Por esses motivos vários dispositivos sofreram alterações no sentido de se consertar as falhas de impropriedade textual, ficando completamente modificado por diversas Leis extravagantes no intuito de tentar adequá-lo às necessidades existentes. Foi então que surgiu em 1932 a Consolidação das Leis Penais organizadas por Vicente Piragibe numa tentativa de reorganizar o Código.
“Com a proclamação da República, foi editado em 11-10-1890 o novo estatuto básico, agora com a denominação de Código Penal. Logo, foi ele alvo de duras críticas pelas falhas que apresentava e que decorriam, evidentemente, da pressa com que fora elaborado. Aboliu-se a pena de morte e instalou-se o regime penitenciário de caráter correcional, o que constituía um avanço na legislação penal. Entretanto, o Código era mal sistematizado e, por isso, foi modificado por inúmeras leis até que, dada a confusão estabelecida pelos novos diplomas legais, foram todas reunidas na Consolidação das leis Penais, pelo Decreto nº 22.213, de 14-12-1932. (MIRABETE, 2008, p. 25)”
Nessas linhas, vários projetos de Código Penal foram apresentados por diversos juristas sem lograr êxito, tendo sido aprovado, somente mais tarde, o projeto de autoria de Alcântara Machado que se tornou o Decreto-lei nº 2.848, de 07-12-1940, cuja aplicação se encontra vigente, com algumas alterações, em especial a reforma da parte geral, até os dias atuais.

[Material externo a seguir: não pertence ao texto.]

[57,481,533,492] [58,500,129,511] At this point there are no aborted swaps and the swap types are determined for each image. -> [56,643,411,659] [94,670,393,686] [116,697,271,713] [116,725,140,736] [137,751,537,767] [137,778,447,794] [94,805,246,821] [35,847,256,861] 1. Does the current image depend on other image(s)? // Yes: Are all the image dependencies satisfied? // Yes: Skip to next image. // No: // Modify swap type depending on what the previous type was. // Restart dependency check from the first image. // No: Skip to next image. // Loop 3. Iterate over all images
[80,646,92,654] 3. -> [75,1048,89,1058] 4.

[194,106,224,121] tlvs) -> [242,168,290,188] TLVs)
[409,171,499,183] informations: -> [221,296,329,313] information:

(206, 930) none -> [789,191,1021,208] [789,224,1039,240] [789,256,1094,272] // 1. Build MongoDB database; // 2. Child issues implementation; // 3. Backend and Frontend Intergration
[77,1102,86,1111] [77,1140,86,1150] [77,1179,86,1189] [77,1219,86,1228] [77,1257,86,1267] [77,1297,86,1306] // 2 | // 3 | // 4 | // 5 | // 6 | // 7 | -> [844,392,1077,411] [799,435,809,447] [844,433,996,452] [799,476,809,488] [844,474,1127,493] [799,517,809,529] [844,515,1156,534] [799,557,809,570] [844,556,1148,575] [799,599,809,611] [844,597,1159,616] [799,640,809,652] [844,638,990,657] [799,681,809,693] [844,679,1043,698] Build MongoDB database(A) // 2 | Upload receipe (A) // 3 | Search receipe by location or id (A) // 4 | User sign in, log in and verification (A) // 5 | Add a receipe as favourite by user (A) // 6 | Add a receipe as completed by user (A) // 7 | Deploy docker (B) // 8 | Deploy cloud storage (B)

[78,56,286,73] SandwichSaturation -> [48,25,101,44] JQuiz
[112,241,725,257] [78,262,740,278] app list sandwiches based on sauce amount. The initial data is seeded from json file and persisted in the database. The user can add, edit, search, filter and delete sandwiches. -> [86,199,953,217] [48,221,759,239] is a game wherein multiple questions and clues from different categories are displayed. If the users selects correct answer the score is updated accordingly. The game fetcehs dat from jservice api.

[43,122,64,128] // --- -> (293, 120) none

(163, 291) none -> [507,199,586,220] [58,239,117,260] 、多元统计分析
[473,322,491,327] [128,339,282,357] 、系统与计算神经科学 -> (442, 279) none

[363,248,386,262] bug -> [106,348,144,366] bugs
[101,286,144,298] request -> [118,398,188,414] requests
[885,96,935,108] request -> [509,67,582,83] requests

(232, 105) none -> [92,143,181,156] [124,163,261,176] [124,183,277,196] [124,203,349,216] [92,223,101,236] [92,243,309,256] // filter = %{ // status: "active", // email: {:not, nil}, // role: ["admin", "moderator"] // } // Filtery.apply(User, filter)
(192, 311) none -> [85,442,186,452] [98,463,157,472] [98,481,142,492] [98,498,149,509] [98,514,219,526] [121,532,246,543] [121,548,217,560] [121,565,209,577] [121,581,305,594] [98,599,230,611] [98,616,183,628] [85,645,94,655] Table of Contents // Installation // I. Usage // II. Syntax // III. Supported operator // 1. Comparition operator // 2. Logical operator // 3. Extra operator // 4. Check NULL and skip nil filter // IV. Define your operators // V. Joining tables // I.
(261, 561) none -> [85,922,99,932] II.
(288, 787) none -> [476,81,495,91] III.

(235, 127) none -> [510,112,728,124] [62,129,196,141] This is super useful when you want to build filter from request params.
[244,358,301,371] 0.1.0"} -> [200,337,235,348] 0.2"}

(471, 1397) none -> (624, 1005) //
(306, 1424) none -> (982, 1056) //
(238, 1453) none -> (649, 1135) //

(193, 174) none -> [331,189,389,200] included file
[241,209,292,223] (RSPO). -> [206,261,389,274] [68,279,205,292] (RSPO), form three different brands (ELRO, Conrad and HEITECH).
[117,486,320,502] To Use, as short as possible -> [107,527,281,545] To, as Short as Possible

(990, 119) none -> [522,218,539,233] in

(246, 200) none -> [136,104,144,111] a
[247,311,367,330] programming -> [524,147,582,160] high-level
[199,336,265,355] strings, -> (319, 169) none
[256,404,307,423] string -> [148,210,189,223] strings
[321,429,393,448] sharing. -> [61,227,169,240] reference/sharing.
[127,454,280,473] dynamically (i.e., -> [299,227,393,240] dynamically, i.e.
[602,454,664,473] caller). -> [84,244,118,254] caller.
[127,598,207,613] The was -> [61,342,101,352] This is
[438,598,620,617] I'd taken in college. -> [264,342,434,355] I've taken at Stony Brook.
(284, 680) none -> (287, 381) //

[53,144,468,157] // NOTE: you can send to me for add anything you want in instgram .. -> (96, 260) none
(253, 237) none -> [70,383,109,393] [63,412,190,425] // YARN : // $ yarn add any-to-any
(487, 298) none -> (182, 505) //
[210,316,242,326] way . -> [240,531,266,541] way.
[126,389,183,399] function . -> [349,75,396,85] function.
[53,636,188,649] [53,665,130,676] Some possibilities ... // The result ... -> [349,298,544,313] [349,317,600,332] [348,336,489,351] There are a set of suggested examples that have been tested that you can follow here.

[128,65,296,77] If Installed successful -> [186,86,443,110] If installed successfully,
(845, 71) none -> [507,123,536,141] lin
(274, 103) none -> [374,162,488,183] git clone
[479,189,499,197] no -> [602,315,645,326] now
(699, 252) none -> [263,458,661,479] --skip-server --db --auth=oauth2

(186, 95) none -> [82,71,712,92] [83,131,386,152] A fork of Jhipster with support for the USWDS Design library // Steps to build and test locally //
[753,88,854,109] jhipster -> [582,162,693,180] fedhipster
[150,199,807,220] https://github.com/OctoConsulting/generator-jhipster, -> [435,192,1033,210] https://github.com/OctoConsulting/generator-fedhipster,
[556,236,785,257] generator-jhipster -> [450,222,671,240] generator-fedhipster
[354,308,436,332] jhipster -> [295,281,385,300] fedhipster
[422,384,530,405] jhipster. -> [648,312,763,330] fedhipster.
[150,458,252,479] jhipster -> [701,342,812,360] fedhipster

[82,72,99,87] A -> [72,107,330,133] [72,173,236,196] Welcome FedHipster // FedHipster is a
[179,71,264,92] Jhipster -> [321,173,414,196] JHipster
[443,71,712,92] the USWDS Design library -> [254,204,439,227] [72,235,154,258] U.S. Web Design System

Em 1969 tentou-se substituir o Código Penal por um de autoria de Nelson Hungria, porém, não chegou a entrar em vigor, pois foi bastante criticado pelos critérios de inspiração “rigorista” que predominavam em toda a obra. O autor propunha uma lei mais severa, como no caso do tempo máximo da pena de reclusão em que era elevada para 40 anos; limitava o poder discricionário do juiz na aplicação das agravantes e atenuantes e elevava as penas cominadas a diversos crimes na Parte Especial.
Por tal motivo foi modificado substancialmente pela Lei nº 6.016, de 31-12-1973. Ainda assim, sofreu a maior vacatio legis que se tem notícia, e após vários adiamentos da data em que passaria a viger foi revogado em 1978, nove anos depois, pelo então Presidente da República, General Ernesto Geisel.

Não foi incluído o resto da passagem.